20 October, 2022The term Just Transition is used by employers, governments and other multiple stakeholders. But what is a Just Transition on the workers’ terms, and what approaches are worker-centric in ways that protect workers’ expectations and interests?
These are some of the critical issues raised during the online webinar on 18 October to launch A trade union guide of practice for a Just Transition. The webinar was attended by 82 union representatives from 51 countries representing the sectors that IndustriALL Global Union affiliates organize.
The guide aims to assist trade unions in developing frameworks that can be used in Just Transition plans and campaigns to protect workers who will be adversely impacted by the transition not only from fossil fuels to renewable energy sources but by the introduction of new technologies. The guide considers contexts and realities in the Global North where automotive and steel manufacturing jobs will be lost, and the Global South where jobs will become more precarious with most workers earning poverty wages.
Kan Matsuzaki, IndustriALL assistant general secretary, said:
“Just Transition poses a challenge for trade unions in terms of job losses, but this should be seen also as an opportunity for job creation in renewable energy industries, automation, and digitalization including in the electronics and automotive sectors. This means trade unions must continue to demand secure jobs especially for young workers, and campaign for sustainable economies. This guide is a must read for unions as they formulate strategies and plans for the Just Transition.”
Speakers at the launch said the frameworks should be informed by ILO guidelines on the Just Transition, international labour standards, the decent work agenda, and the trade union demands including those made at conferences like COP 26. Emphasis was put on including the gains made through collective agreements and social dialogue processes.

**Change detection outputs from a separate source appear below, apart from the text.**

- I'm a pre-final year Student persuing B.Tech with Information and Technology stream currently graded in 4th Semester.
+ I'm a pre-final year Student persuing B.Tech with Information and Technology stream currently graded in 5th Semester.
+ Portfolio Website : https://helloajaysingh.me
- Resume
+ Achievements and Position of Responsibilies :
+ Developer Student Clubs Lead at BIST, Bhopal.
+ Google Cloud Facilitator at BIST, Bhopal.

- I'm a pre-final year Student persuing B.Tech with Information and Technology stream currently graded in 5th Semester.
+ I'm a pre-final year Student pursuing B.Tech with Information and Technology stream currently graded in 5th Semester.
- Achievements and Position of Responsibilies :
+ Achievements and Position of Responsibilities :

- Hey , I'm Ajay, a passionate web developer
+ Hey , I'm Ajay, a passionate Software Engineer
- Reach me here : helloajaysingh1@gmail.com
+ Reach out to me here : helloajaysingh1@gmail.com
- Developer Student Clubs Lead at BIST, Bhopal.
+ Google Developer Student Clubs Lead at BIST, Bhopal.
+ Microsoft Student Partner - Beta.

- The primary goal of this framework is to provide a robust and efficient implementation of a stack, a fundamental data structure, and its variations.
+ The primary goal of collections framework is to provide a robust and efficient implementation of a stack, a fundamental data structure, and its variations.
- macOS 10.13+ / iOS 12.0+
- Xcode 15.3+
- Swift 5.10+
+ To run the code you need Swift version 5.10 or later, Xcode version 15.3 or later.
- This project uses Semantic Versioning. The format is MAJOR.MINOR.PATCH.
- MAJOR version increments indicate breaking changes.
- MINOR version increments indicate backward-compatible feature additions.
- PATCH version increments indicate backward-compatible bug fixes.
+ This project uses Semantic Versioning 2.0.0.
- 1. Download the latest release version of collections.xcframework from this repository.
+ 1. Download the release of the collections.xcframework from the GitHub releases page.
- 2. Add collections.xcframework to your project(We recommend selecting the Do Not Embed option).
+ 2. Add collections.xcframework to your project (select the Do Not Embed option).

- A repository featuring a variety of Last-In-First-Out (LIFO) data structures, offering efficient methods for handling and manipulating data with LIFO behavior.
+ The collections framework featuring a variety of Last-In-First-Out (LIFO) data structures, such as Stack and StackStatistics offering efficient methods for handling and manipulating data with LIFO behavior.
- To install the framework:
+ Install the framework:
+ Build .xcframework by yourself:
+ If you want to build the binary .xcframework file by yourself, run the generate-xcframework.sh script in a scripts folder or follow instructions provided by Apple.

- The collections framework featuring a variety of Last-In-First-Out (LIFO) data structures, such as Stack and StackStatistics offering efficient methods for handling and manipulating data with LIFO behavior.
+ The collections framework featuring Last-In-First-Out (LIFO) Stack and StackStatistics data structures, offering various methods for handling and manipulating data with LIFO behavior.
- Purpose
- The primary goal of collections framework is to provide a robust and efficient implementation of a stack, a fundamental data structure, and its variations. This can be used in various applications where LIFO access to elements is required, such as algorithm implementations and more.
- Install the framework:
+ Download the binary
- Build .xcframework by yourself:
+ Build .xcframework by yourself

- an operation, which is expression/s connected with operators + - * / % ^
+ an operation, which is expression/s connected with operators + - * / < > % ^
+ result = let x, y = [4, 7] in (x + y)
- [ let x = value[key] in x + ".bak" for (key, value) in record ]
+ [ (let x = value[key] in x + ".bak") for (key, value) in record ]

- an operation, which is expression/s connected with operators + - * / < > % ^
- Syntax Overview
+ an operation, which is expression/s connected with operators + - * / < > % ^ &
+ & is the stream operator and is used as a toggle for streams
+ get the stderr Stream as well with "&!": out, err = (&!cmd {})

The guide of practice is a toolbox of ideas that can be adopted by the unions and “pro-workers' supporters” that include communities, civil society organizations and other organizations that are part of alliances, networks, and movements that support a Just Transition. The guide has two sections on the current economic and political context; and steps that unions can follow in building strategies and plans to achieve the transition on workers' terms.
The guide is anchored on five principles: a high bar transition, creation of decent jobs, social dialogue, creation of permanent institutions for a Just transition, and affordable energy. Addressing gender-inequality and ending poverty are also described as key to the transition.
The guide can be used for workers education specially to build the capacity of shop stewards and is complete with implementation and monitoring tools for social dialogue, examples of what should be included in Just Transition agreements and recommendations on the type of government organizations that can be set up. The sample indicators, timelines, and checklists are useful for trade union education while the appendix provides samples on what to include in Just Transition agreements.
The guide includes workers’ voices from IndustriALL affiliates as it includes information collected during the research phase through a questionnaire, online meetings, and interviews. Data collection for the guide also included information from IndustriALL energy networks in the Middle East and North Africa and Sub-Saharan Africa.
Jonathan Tasini, the guide’s author said:
“Unions need to immediately start the engagement with the employers and governments and develop long term strategies and plans for 20-30 years.”
“A Just Transition is about social justice, decent working conditions, and better livelihoods for workers and their families as well as for communities and these are the key messages in the guide.
“The time to act is now. Unions must not wait for the changes to happen before taking decisive action,”
said Diana Junquera Curiel, IndustriALL energy director.
The guide, published by IndustriALL with support from the Friedrich Ebert Stiftung, is available in English, French and Spanish.